> WORK ORDER
Return only the lines of the data below from the line with "margin-top: none ->" up to and including the line with "html: <div> <span>Copyright", exactly as written, with the pictures omitted.

> SUPPLIED RECORDS
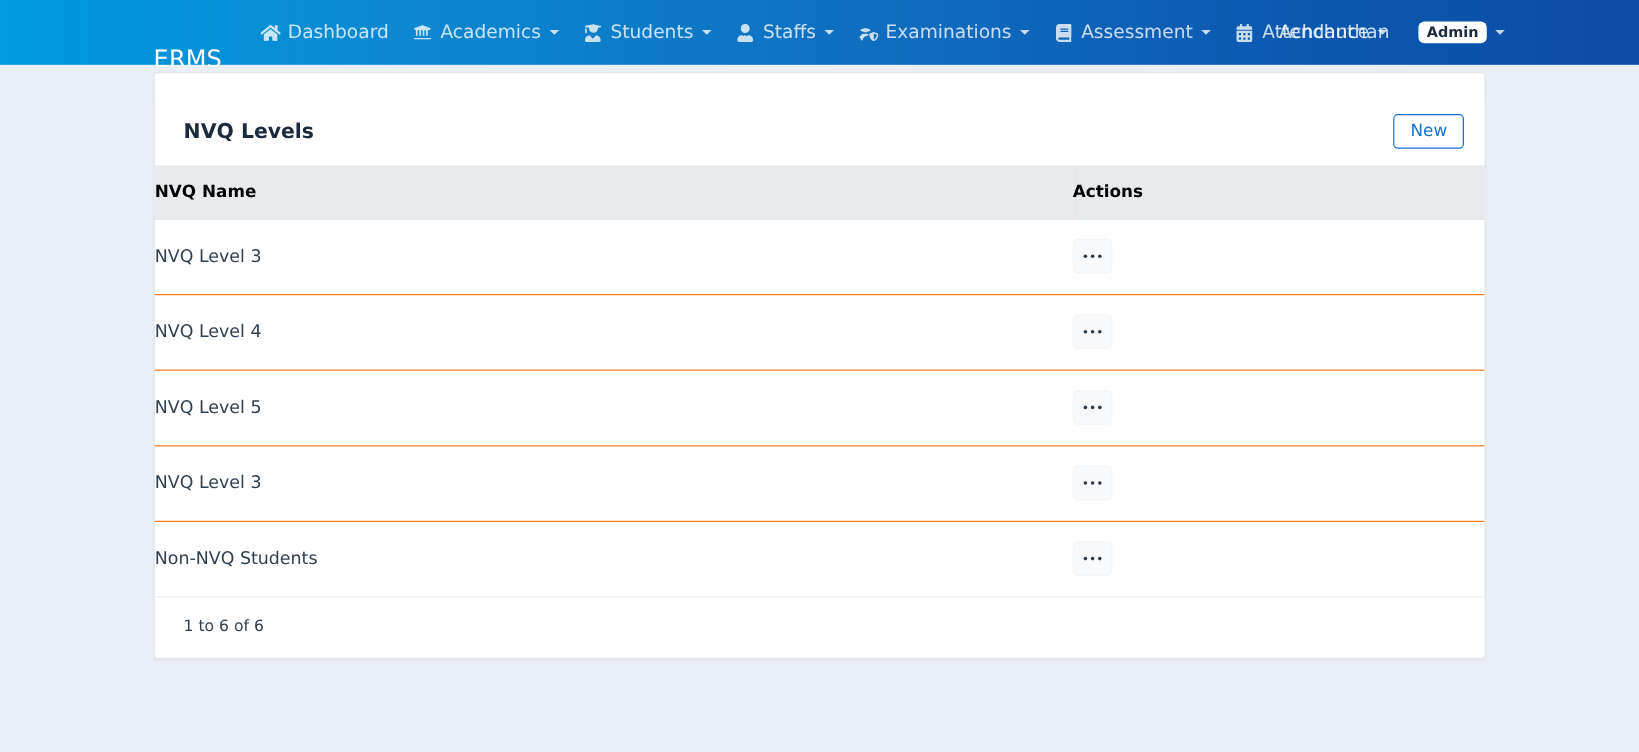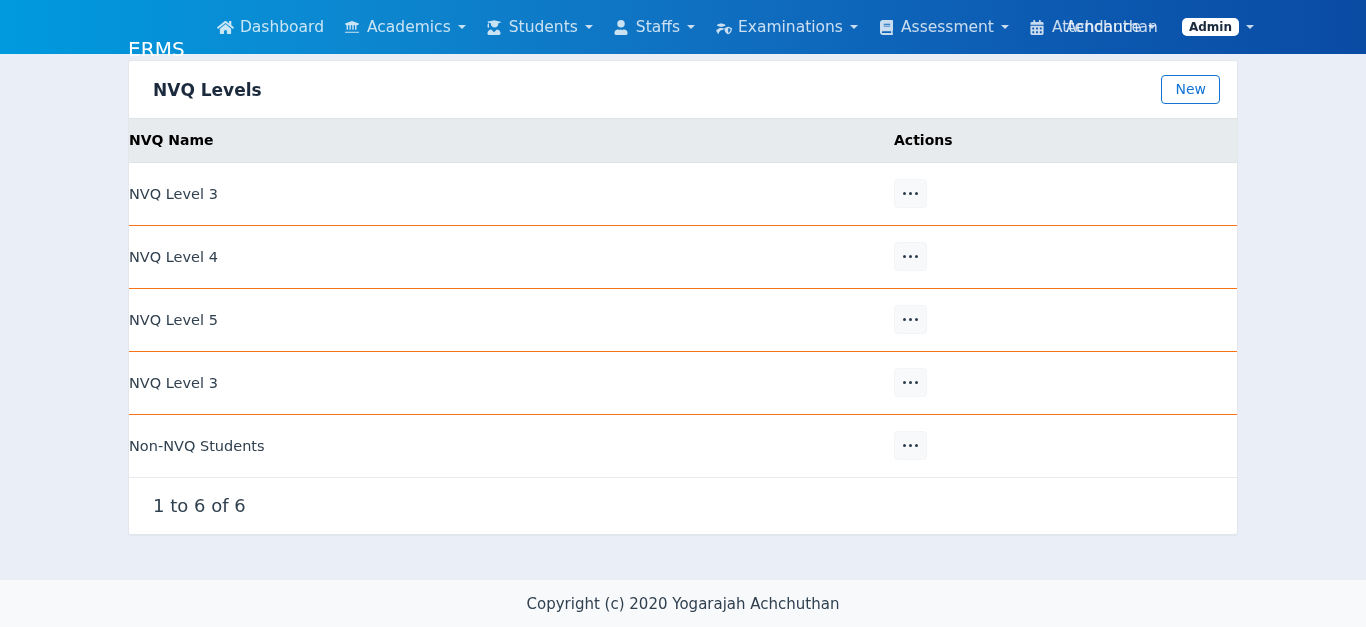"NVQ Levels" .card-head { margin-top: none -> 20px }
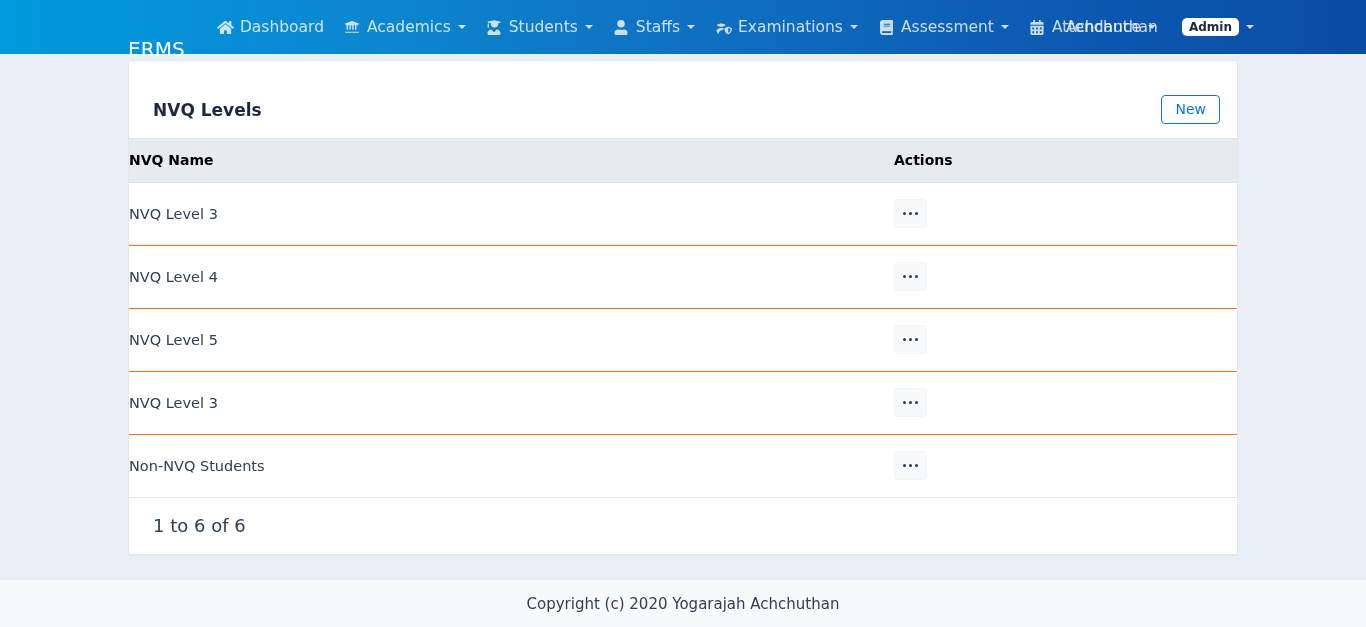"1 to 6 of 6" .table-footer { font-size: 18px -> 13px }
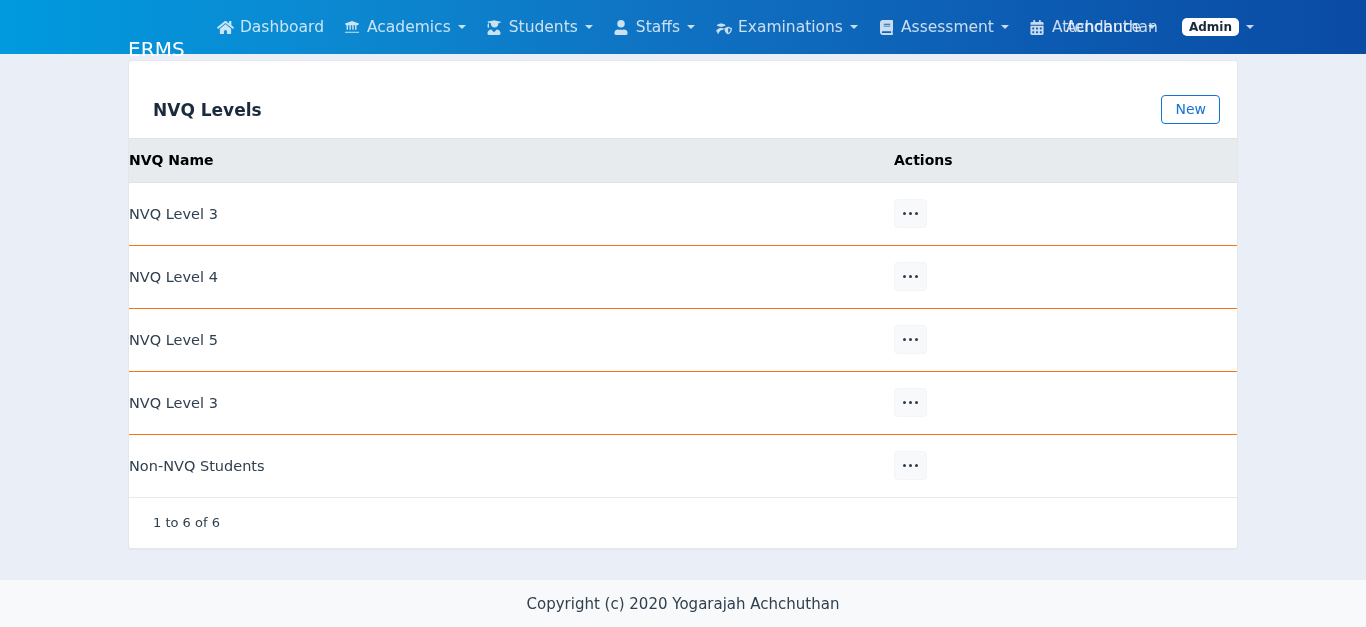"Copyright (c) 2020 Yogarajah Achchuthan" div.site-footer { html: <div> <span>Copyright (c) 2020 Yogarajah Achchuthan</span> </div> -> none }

* * *

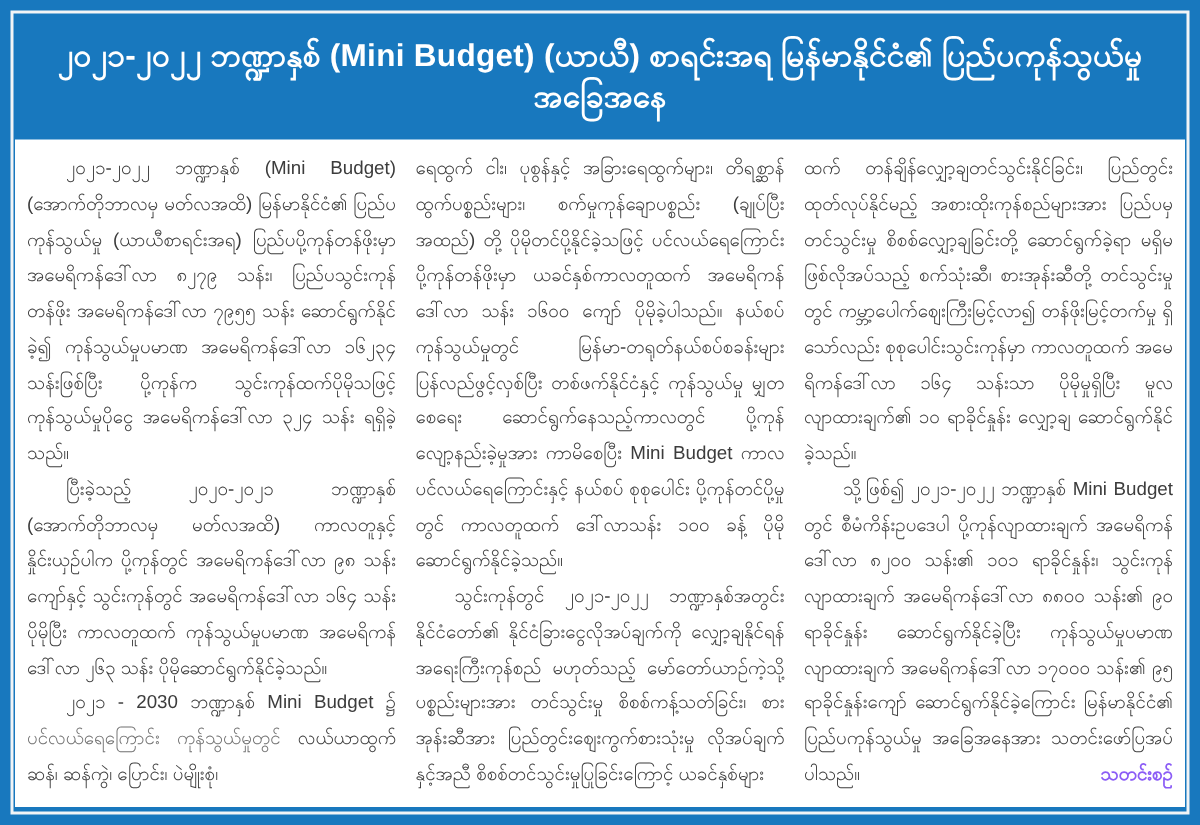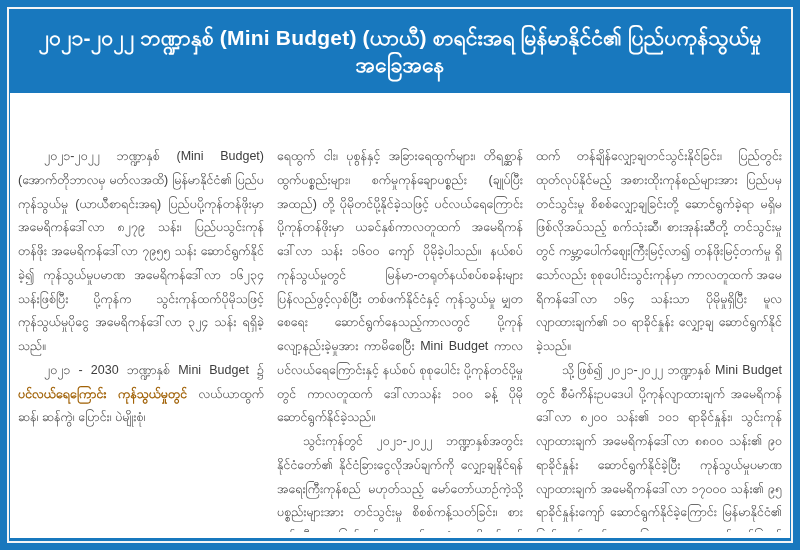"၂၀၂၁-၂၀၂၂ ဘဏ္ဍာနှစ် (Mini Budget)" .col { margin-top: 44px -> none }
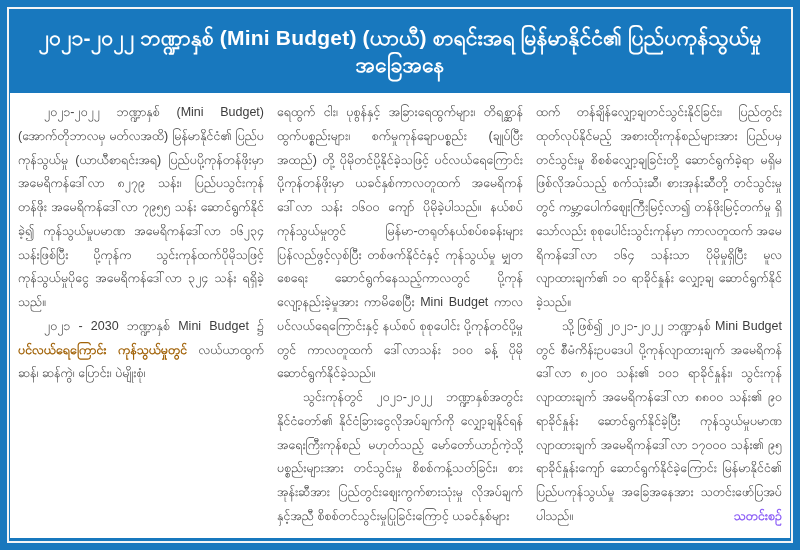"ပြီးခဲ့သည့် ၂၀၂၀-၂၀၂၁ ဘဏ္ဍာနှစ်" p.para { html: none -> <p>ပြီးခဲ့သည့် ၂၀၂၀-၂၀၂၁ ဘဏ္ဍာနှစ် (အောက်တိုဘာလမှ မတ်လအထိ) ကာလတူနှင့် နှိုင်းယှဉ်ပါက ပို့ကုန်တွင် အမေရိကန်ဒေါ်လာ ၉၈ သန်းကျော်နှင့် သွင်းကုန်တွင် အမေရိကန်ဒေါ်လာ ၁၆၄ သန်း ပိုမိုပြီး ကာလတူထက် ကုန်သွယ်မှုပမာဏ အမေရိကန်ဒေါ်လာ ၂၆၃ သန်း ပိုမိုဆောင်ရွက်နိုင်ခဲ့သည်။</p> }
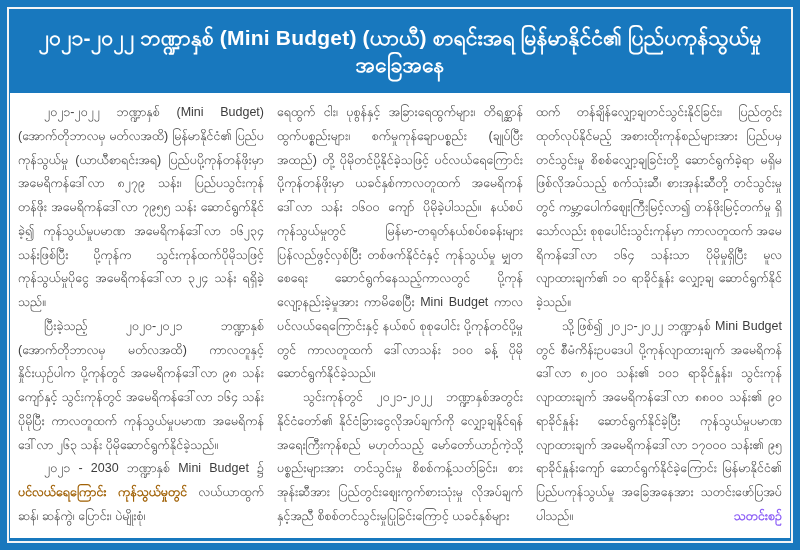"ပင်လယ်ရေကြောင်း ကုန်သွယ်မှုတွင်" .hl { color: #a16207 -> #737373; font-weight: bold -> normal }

> RESULT BELOW
"NVQ Levels" .card-head { margin-top: none -> 20px }
"1 to 6 of 6" .table-footer { font-size: 18px -> 13px }
"Copyright (c) 2020 Yogarajah Achchuthan" div.site-footer { html: <div> <span>Copyright (c) 2020 Yogarajah Achchuthan</span> </div> -> none }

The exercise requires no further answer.